Vorrei allora trarre due conclusioni.

La prima la dedico ai genitori del bambino che riceverà fra poco il Battesimo. Siete davvero sicuri di voler donare questa fede a vostro figlio? È altamente pericoloso, è un’avventura di grande respiro, è un cammino tutto in salita che lo porterà su sentieri poco battuti. Ma è anche una promessa di felicità perché una vita spesa in questo progetto che oggi Gesù ci consegna è davvero riscattata dalla banalità.

E poi quali punti possiamo fissare per il nostro oratorio dopo aver ascoltato una Parola così?

1 dobbiamo costruire un oratorio in cui Gesù sia il cuore ardente. A lui si deve arrivare in ogni percorso, da lui si deve partire per progettare ogni cammino. I nostri ragazzi e i nostri giovani sono assetati di parole autentiche e non accolgono le mezze misure. Abbiamo il dovere di mostrare il volto di un amore che non si risparmia.

2 un oratorio in cui la vita comune sia la meta, a partire dall’aggregazione.
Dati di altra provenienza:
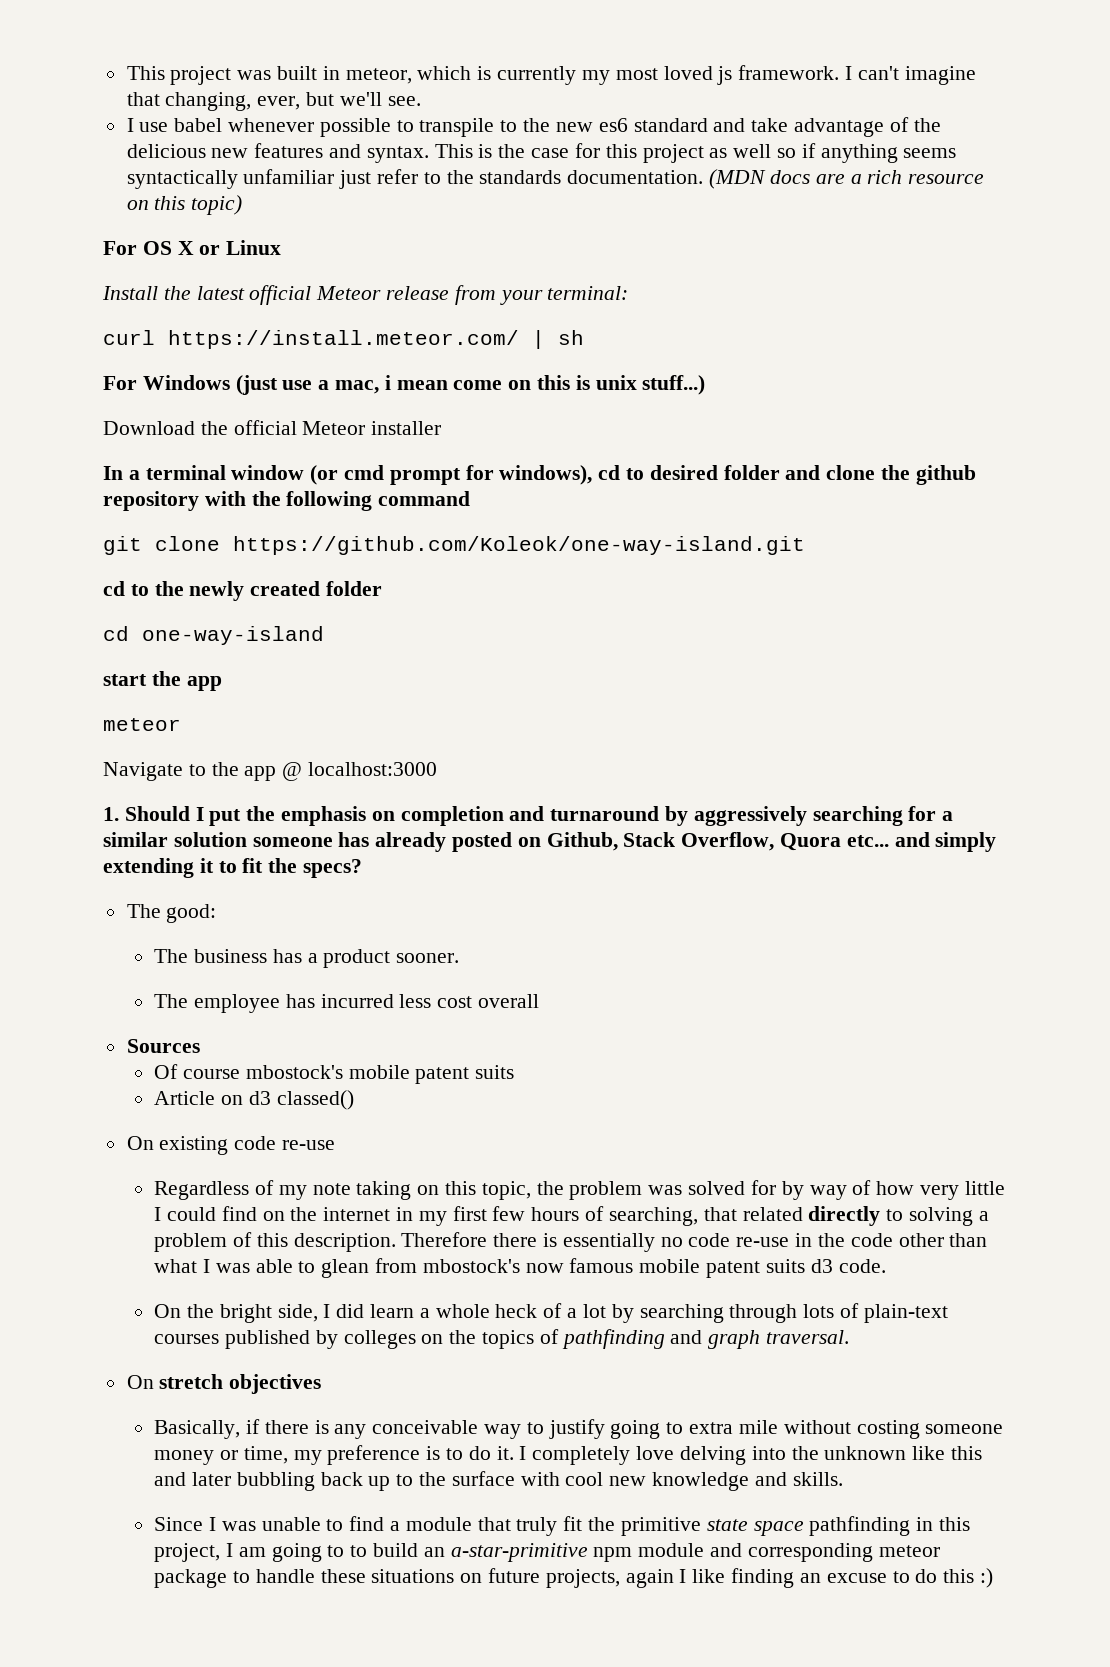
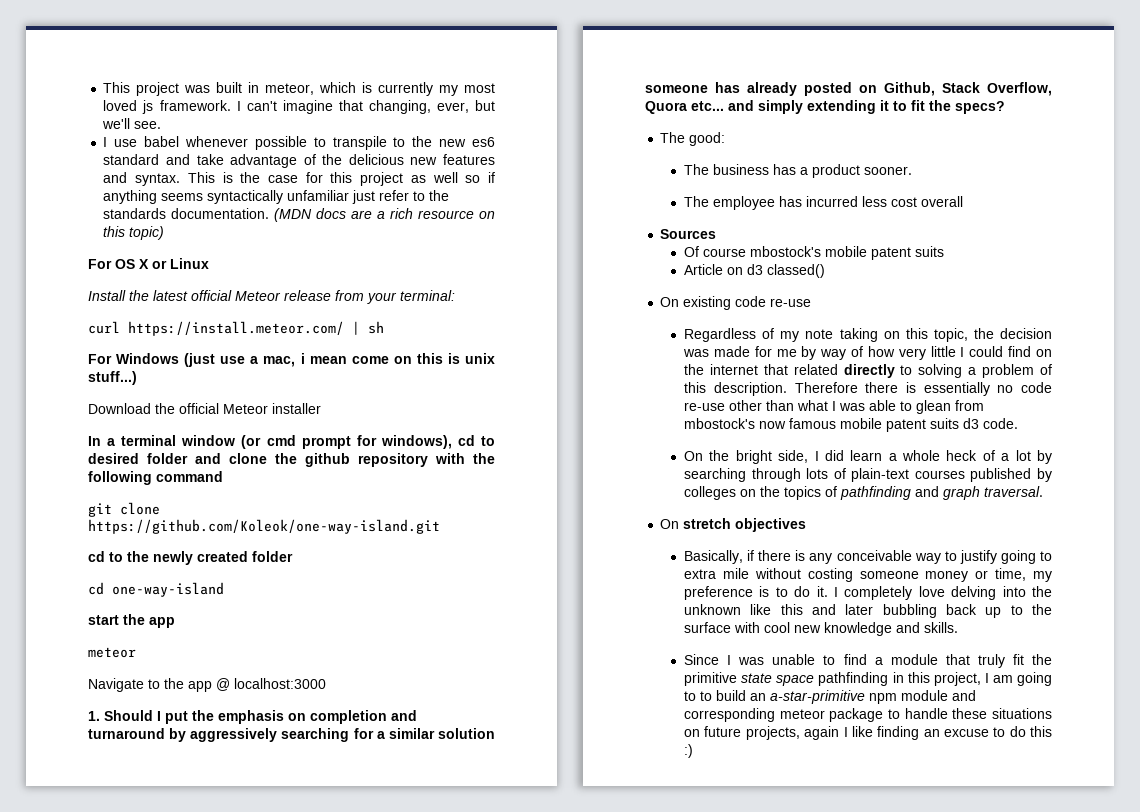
[569,1180,776,1200] problem was solved for -> [999,328,1052,339] [683,346,797,357] decision was made for me
[396,1206,698,1226] in my first few hours of searching, -> (758, 369) none
[795,1233,893,1247] in the code -> (726, 406) none

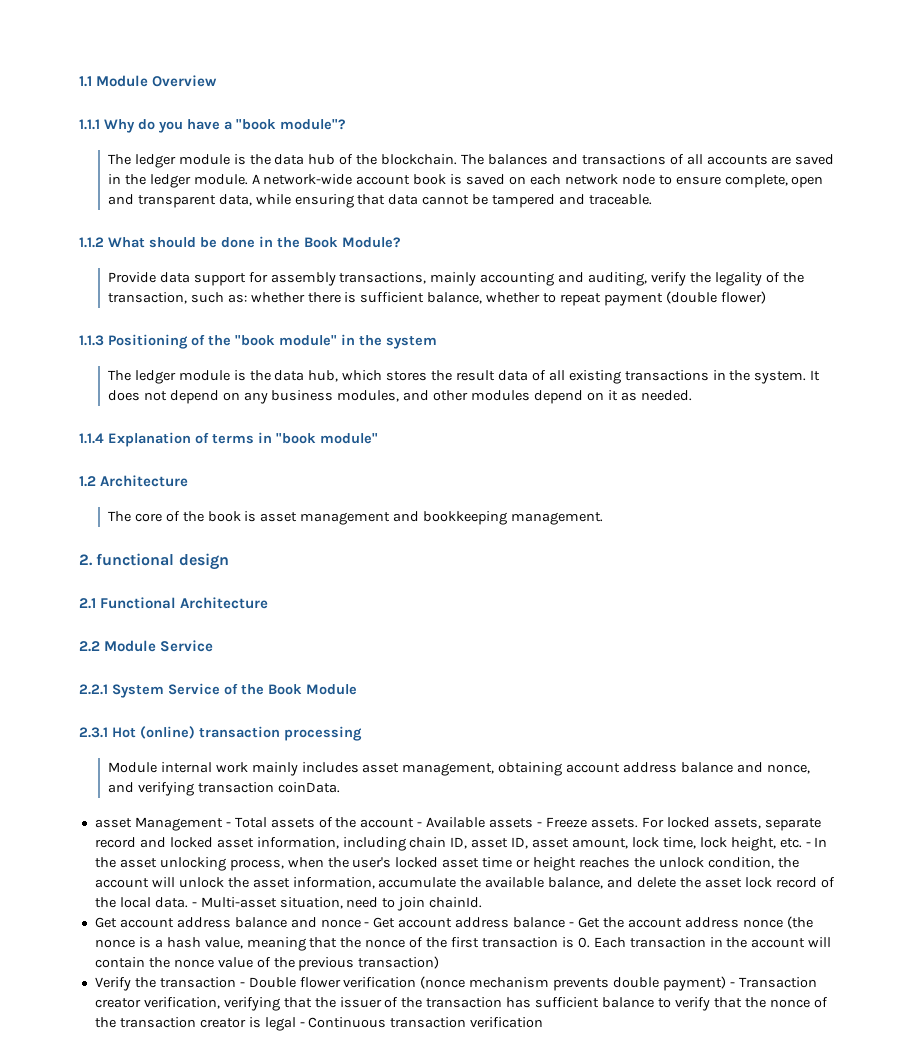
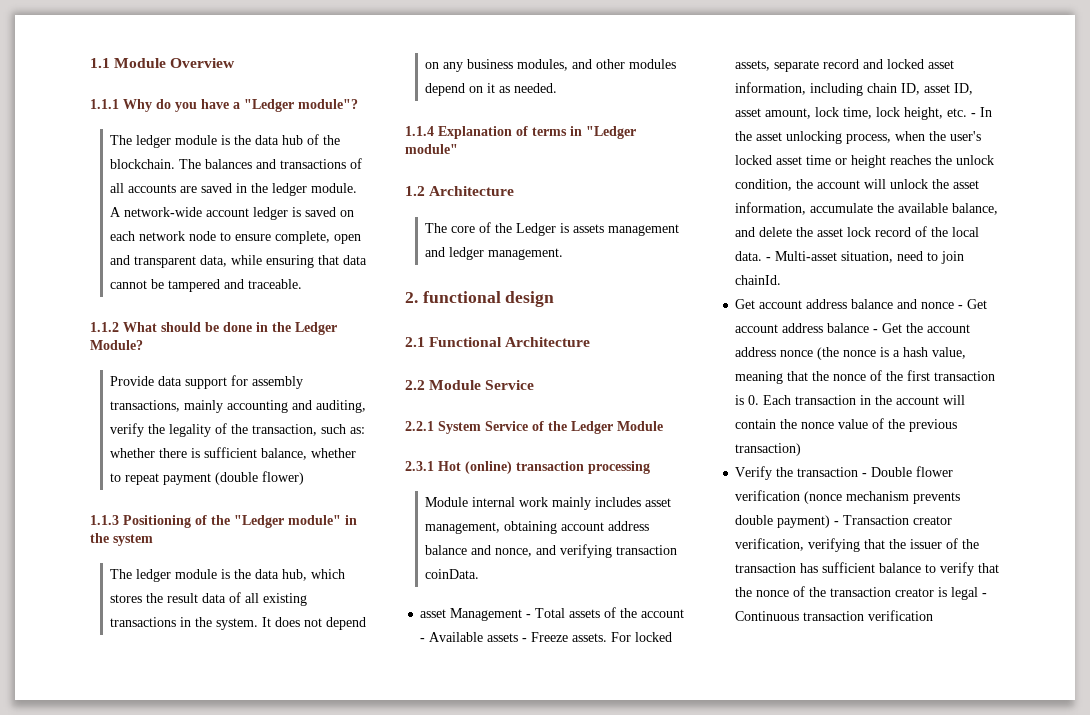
[236,119,276,130] "book -> [244,99,294,112] "Ledger
[413,174,447,185] book -> [253,207,289,220] ledger
[304,237,338,248] Book -> [295,322,337,335] Ledger
[235,335,275,346] "book -> [234,515,284,528] "Ledger
[276,433,316,444] "book -> [586,126,636,139] "Ledger
[207,511,298,522] book is asset -> [516,223,605,236] Ledger is assets
[423,511,508,525] bookkeeping -> [449,247,485,260] ledger
[268,684,302,695] Book -> [571,421,613,434] Ledger

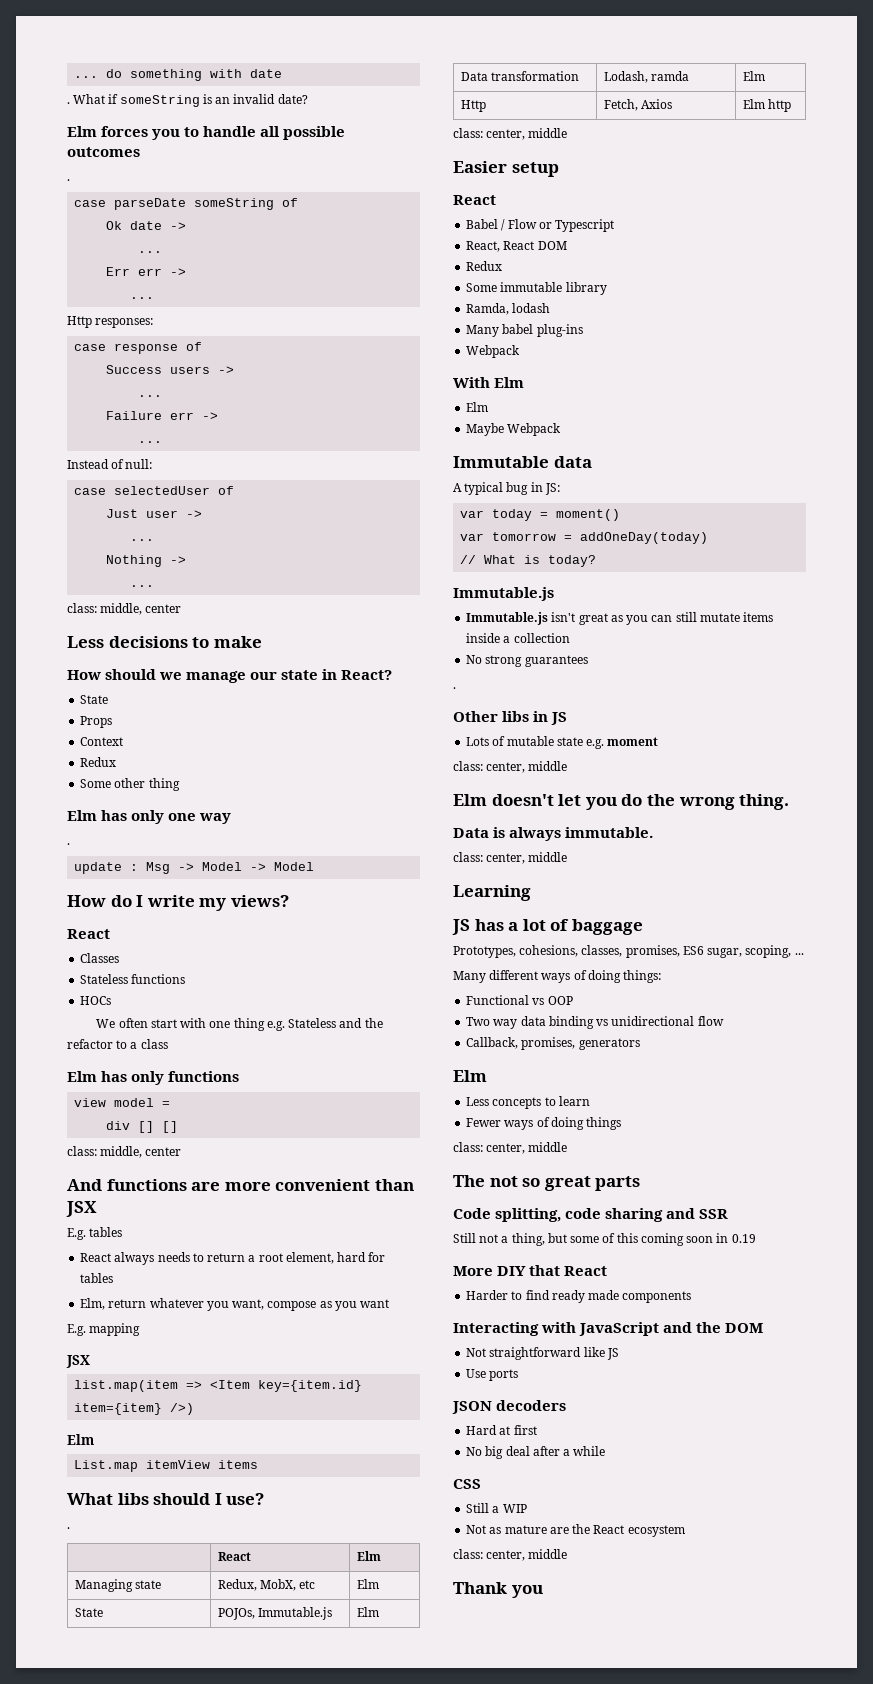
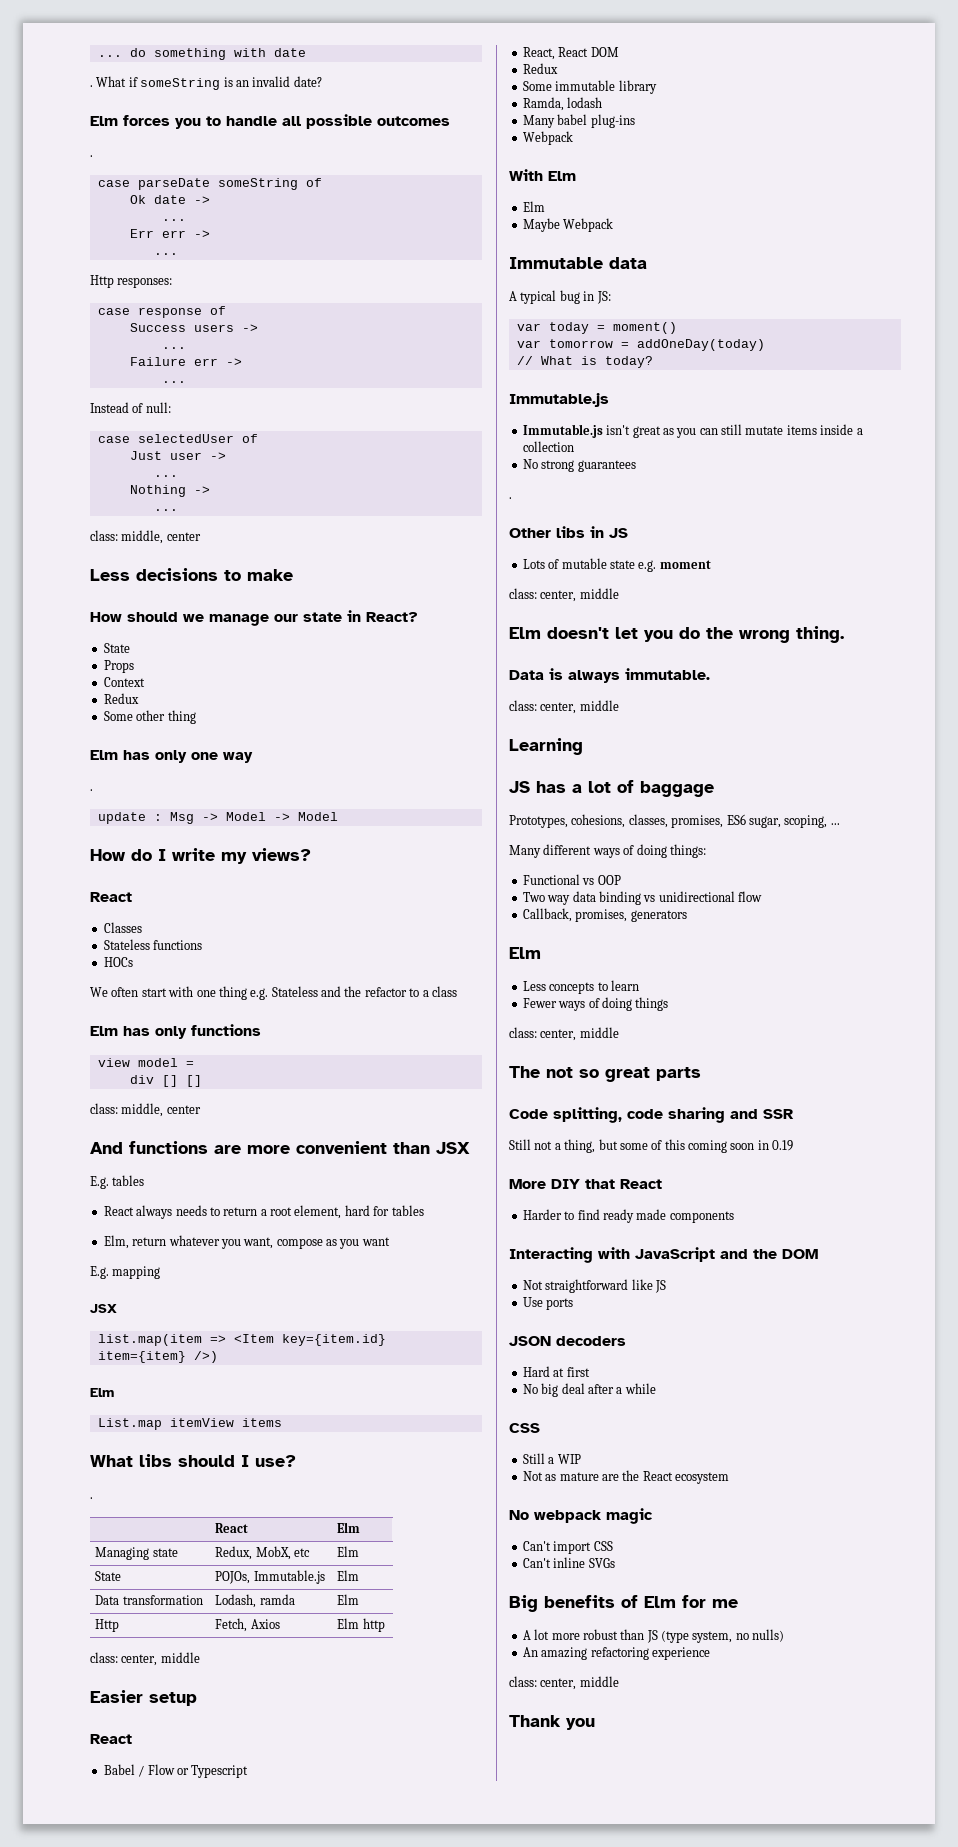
(685, 1531) none -> [509,1508,653,1524] [522,1541,613,1554] [522,1557,615,1568] [509,1595,738,1612] [522,1629,785,1643] [522,1647,710,1660] // No webpack magic // Can't import CSS // Can't inline SVGs // Big benefits of Elm for me // A lot more robust than JS (type system, no nulls) // An amazing refactoring experience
Una comunità in cui ci si ama così, ci si accoglie per quello che si è e si può gettare via ogni maschera, in cui il fratello sia il sorriso di Dio per noi ogni giorno.

3 un oratorio dal muretto basso, aperto sia per entrare perché ogni giovane del nostro quartiere ha il diritto di sentirsi raccontare l’amore che Dio ha per lui e tutta la stima che ha nei suoi confronti – ed è questo il principio di riscatto per tutti quelli che la vita ha ferito – sia anche per uscire perché le nostre strade si colorino di questa buona notizia e il nostro quartiere sia un angolo di mondo più simile al Paradiso.